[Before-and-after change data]
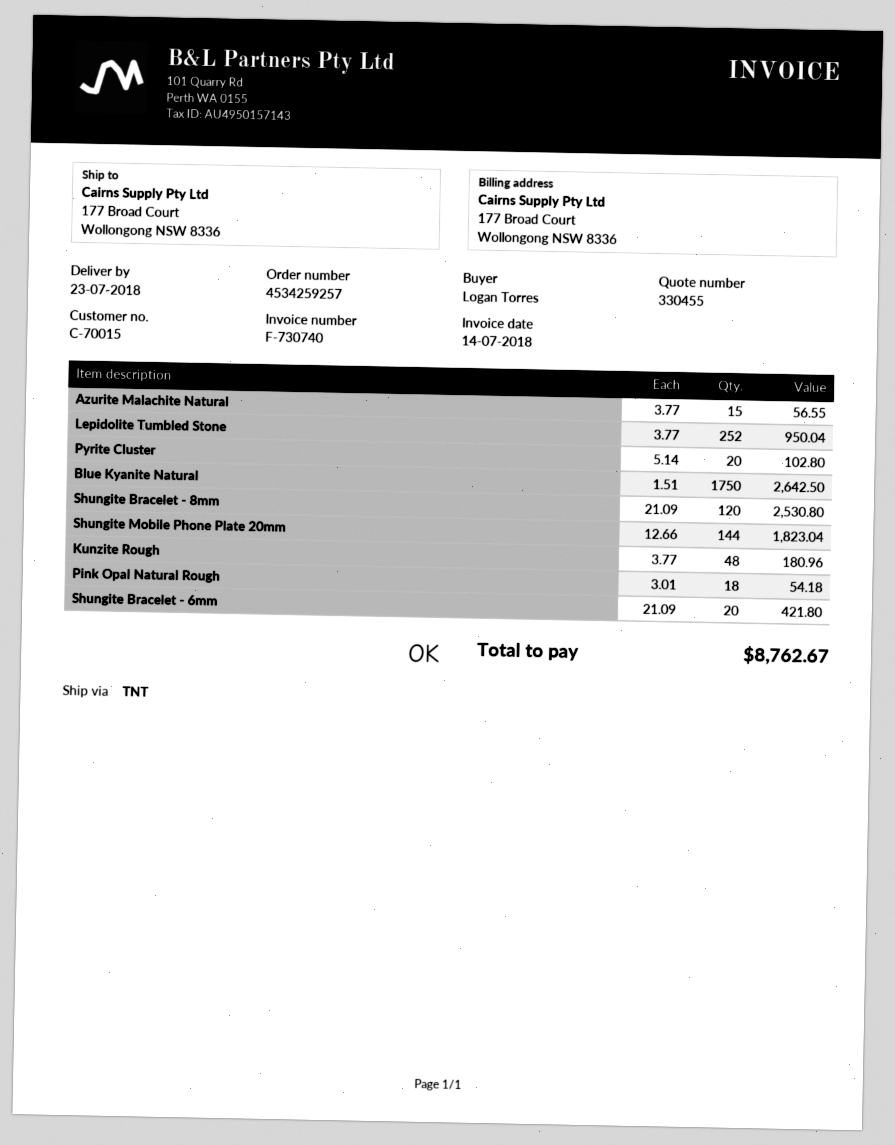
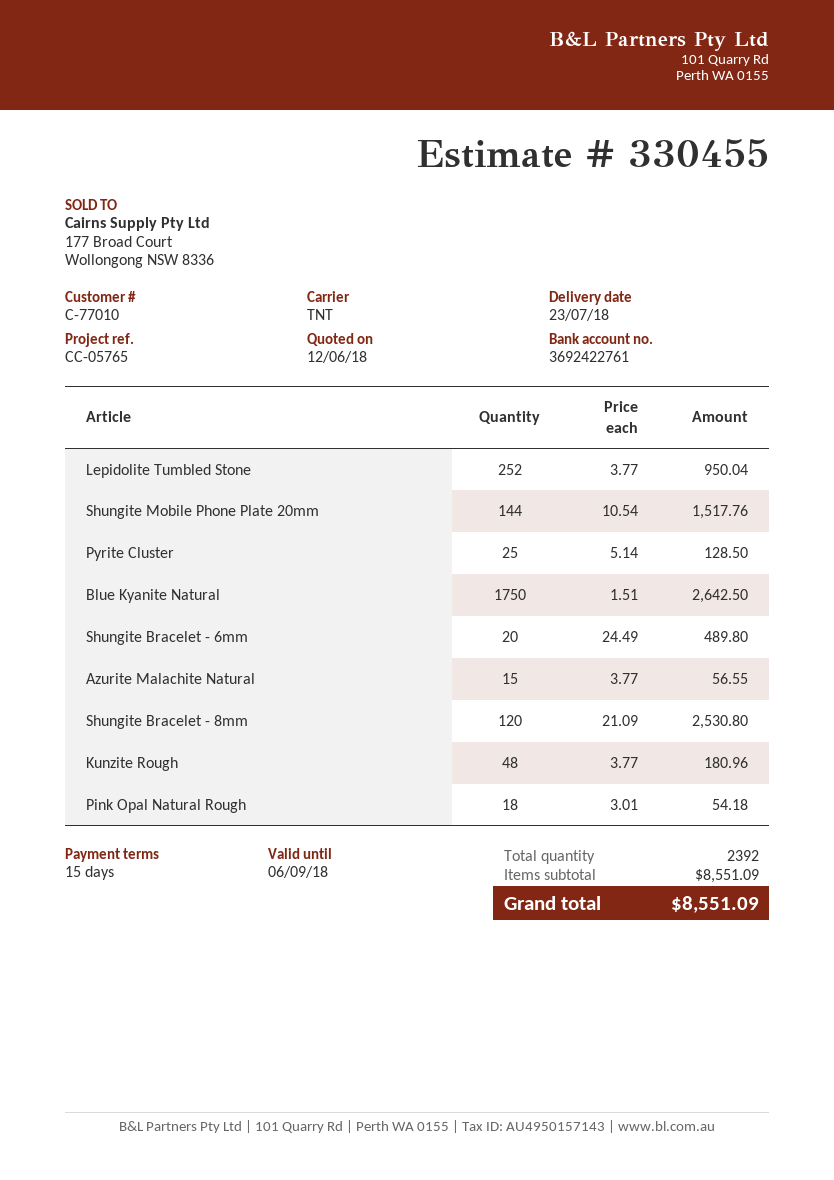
customer number: C-70015 -> C-77010
Pyrite Cluster: 20 x 5.14 = 102.80 -> 25 x 5.14 = 128.50
Shungite Mobile Phone Plate 20mm: 144 x 12.66 = 1823.04 -> 144 x 10.54 = 1517.76
Shungite Bracelet - 6mm: 20 x 21.09 = 421.80 -> 20 x 24.49 = 489.80
total: 8762.67 -> 8551.09

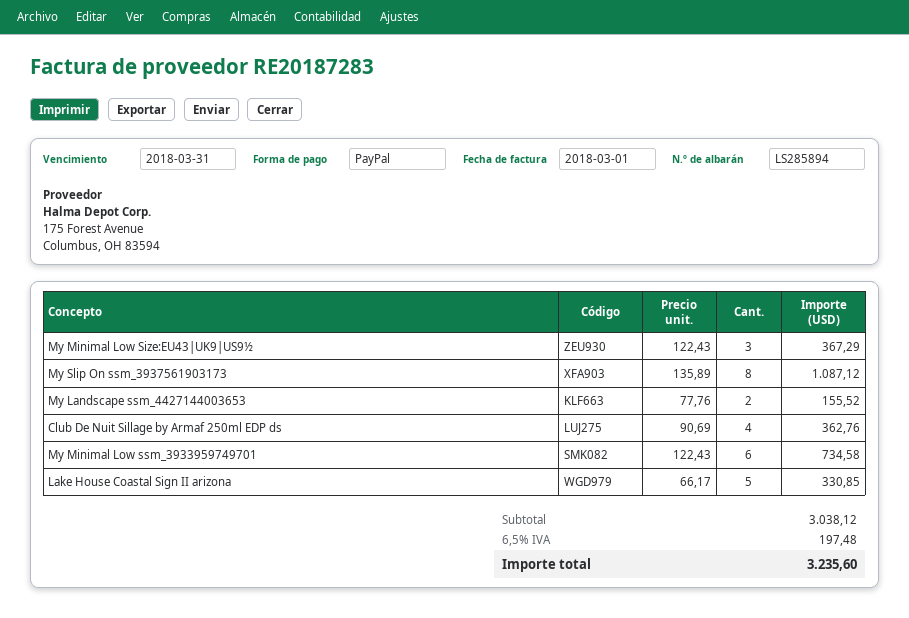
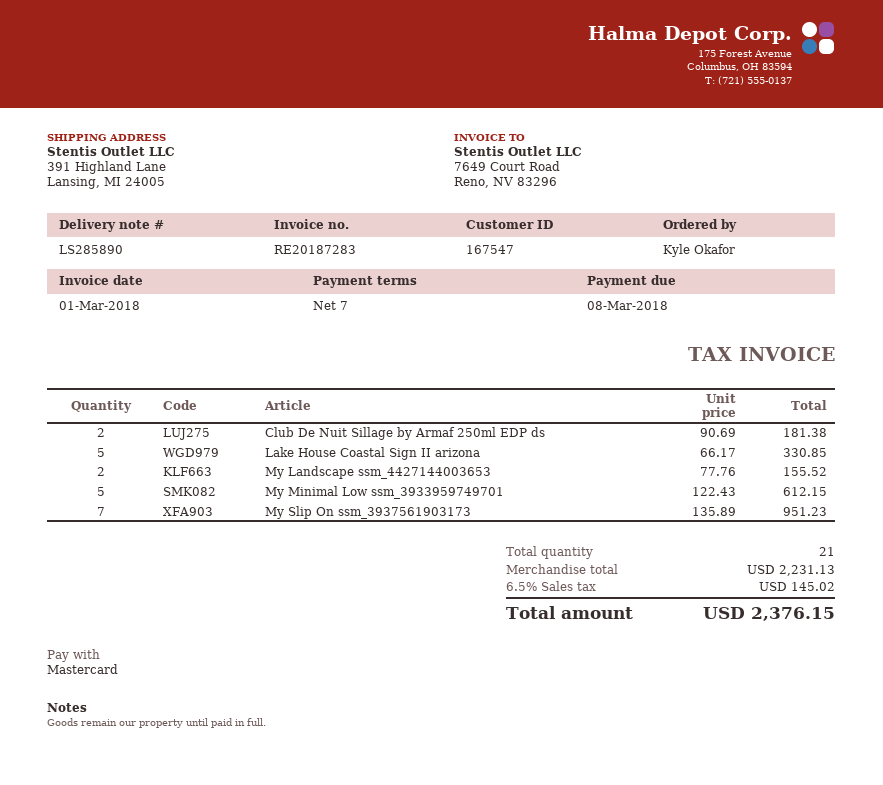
delivery note number: LS285894 -> LS285890
due date: 2018-03-31 -> 2018-03-08
payment method: PayPal -> Mastercard
My Minimal Low Size:EU43|UK9|US9½: 3 x 122.43 = 367.29 -> none
My Slip On ssm_3937561903173: 8 x 135.89 = 1087.12 -> 7 x 135.89 = 951.23
Club De Nuit Sillage by Armaf 250ml EDP ds: 4 x 90.69 = 362.76 -> 2 x 90.69 = 181.38
My Minimal Low ssm_3933959749701: 6 x 122.43 = 734.58 -> 5 x 122.43 = 612.15
subtotal: 3038.12 -> 2231.13
tax: 6.5% = 197.48 -> 6.5% = 145.02
total: 3235.60 -> 2376.15

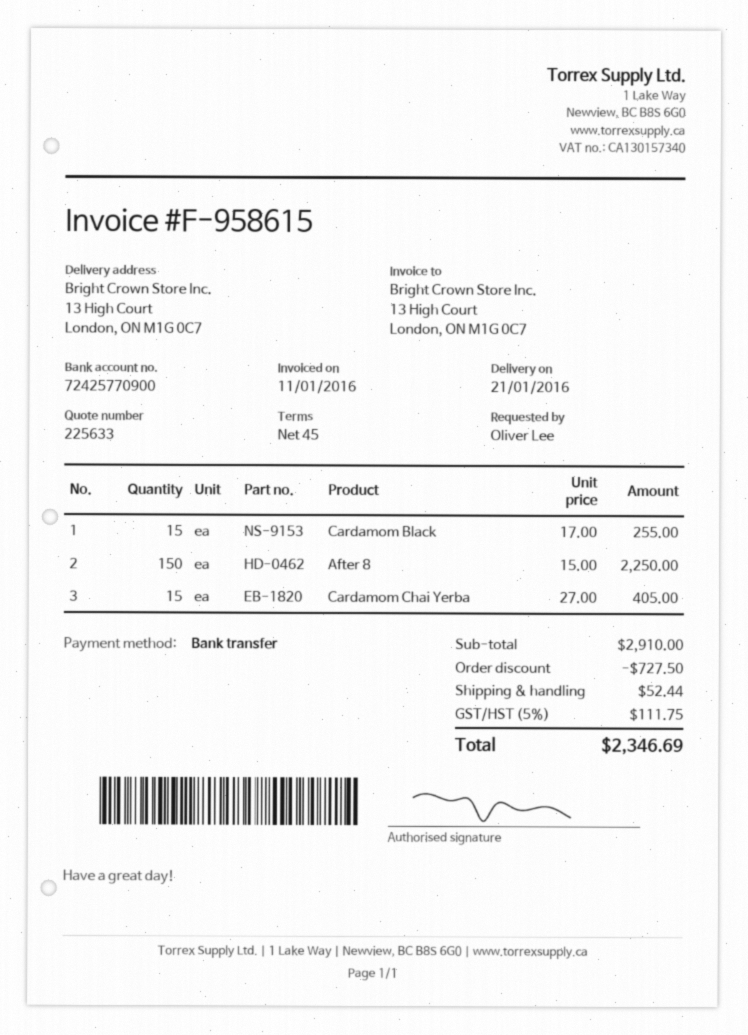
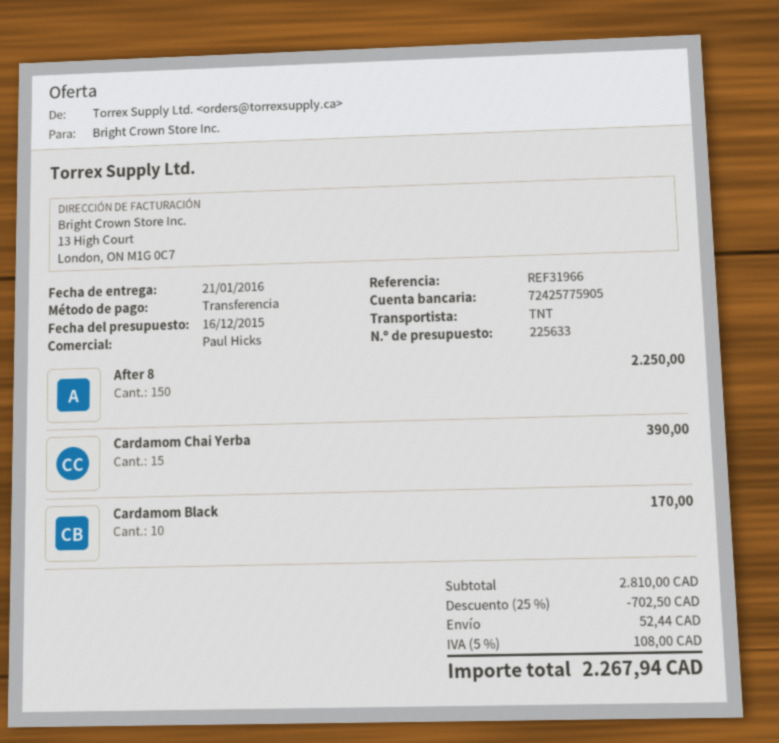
bank account: 72425770900 -> 72425775905
Cardamom Black: 15 for 255.00 -> 10 for 170.00
Cardamom Chai Yerba: 15 for 405.00 -> 15 for 390.00
subtotal: 2910.00 -> 2810.00
discount: 727.50 -> 702.50
tax: 5% = 111.75 -> 5% = 108.00
total: 2346.69 -> 2267.94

* [GOAL OF THE EXERCISE]: Each line between the one holding "total: 8762.67 -> 8551.09" and the one holding "My Slip On ssm_3937561903173: 8", inclusive, should be copied exactly as it appears above, and pictures should be omitted.

* [SOLUTION TO THIS EXERCISE]:
total: 8762.67 -> 8551.09

delivery note number: LS285894 -> LS285890
due date: 2018-03-31 -> 2018-03-08
payment method: PayPal -> Mastercard
My Minimal Low Size:EU43|UK9|US9½: 3 x 122.43 = 367.29 -> none
My Slip On ssm_3937561903173: 8 x 135.89 = 1087.12 -> 7 x 135.89 = 951.23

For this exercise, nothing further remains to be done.